Top of RECORDS

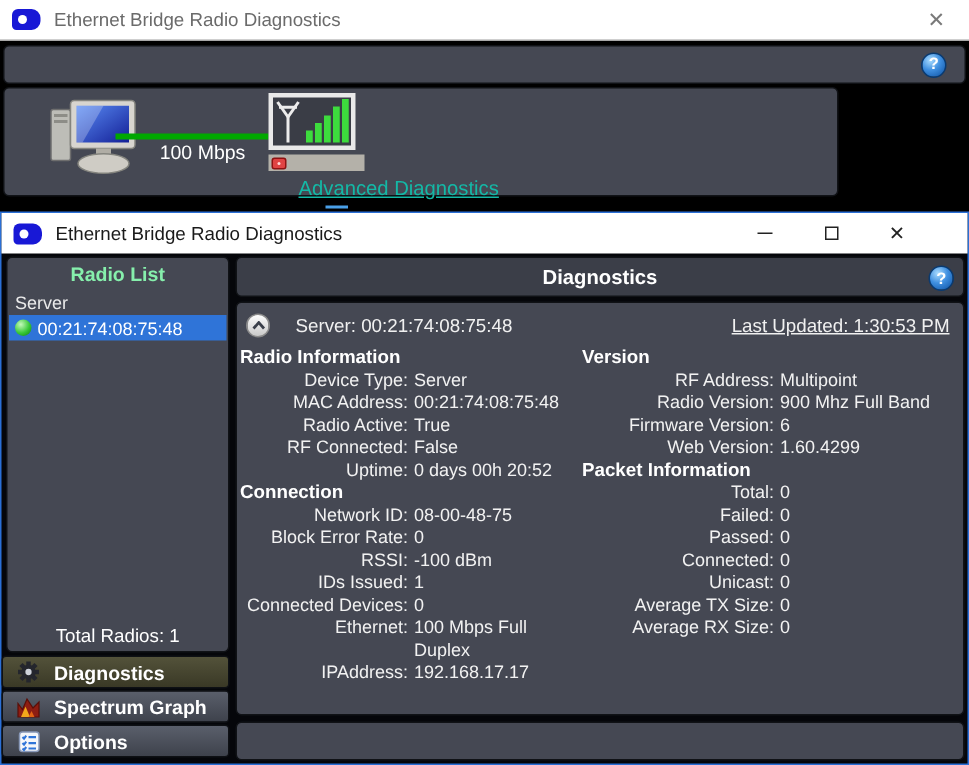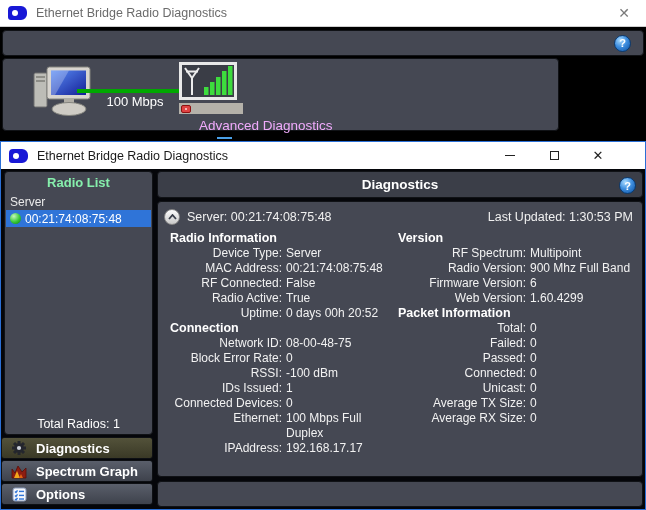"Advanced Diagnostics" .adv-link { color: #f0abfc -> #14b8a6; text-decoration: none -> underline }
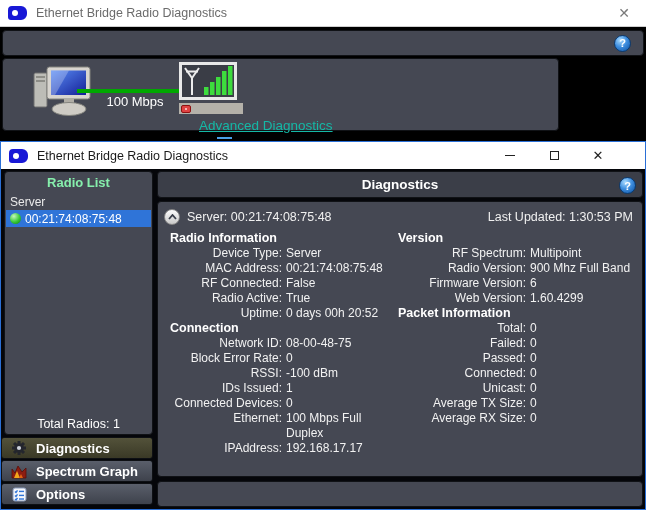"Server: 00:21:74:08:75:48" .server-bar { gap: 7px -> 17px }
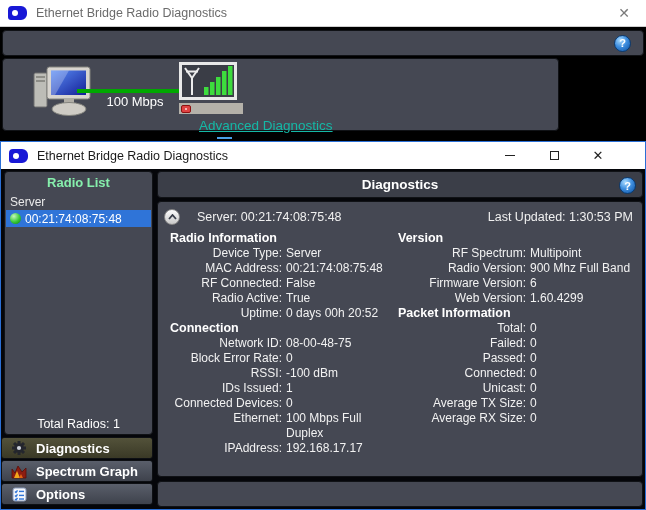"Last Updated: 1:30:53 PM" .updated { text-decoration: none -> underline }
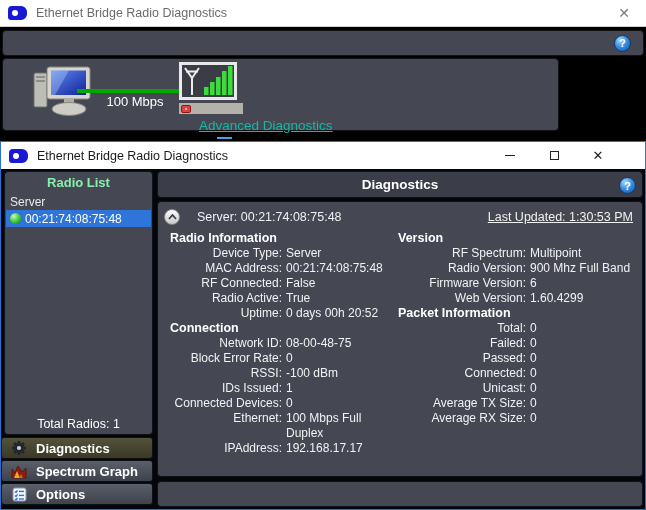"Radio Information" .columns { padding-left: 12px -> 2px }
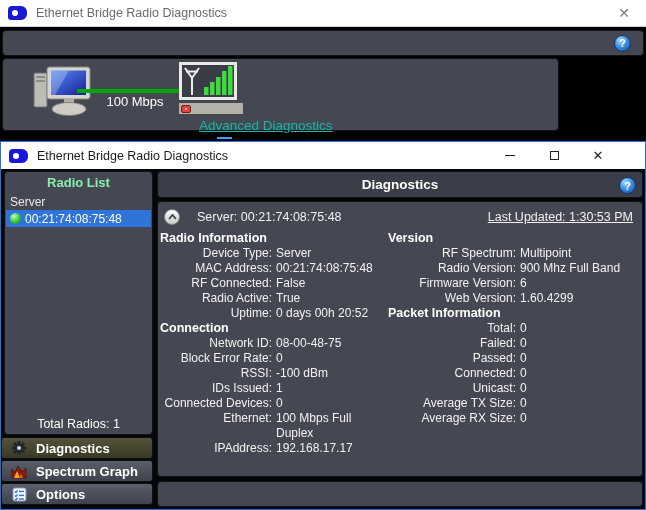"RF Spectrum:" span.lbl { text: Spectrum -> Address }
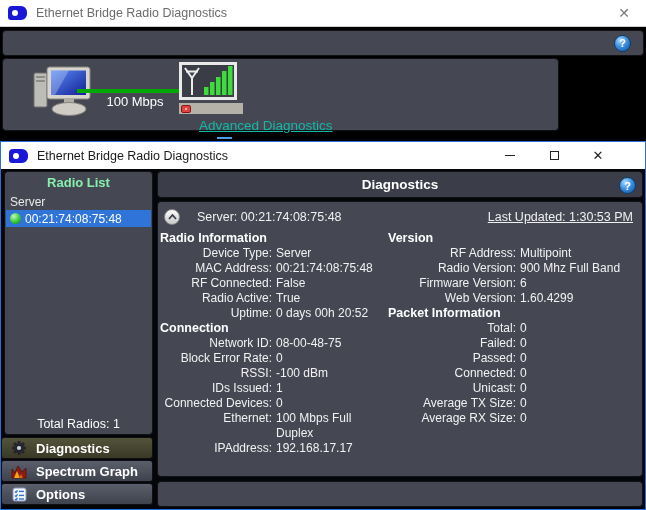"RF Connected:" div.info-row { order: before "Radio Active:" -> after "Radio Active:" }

Bottom of RECORDS

*TASK DETAILS*:
Reproduce every record above word for word. Leave the pictures out.

*YOUR RESPONSE*:
"Advanced Diagnostics" .adv-link { color: #f0abfc -> #14b8a6; text-decoration: none -> underline }
"Server: 00:21:74:08:75:48" .server-bar { gap: 7px -> 17px }
"Last Updated: 1:30:53 PM" .updated { text-decoration: none -> underline }
"Radio Information" .columns { padding-left: 12px -> 2px }
"RF Spectrum:" span.lbl { text: Spectrum -> Address }
"RF Connected:" div.info-row { order: before "Radio Active:" -> after "Radio Active:" }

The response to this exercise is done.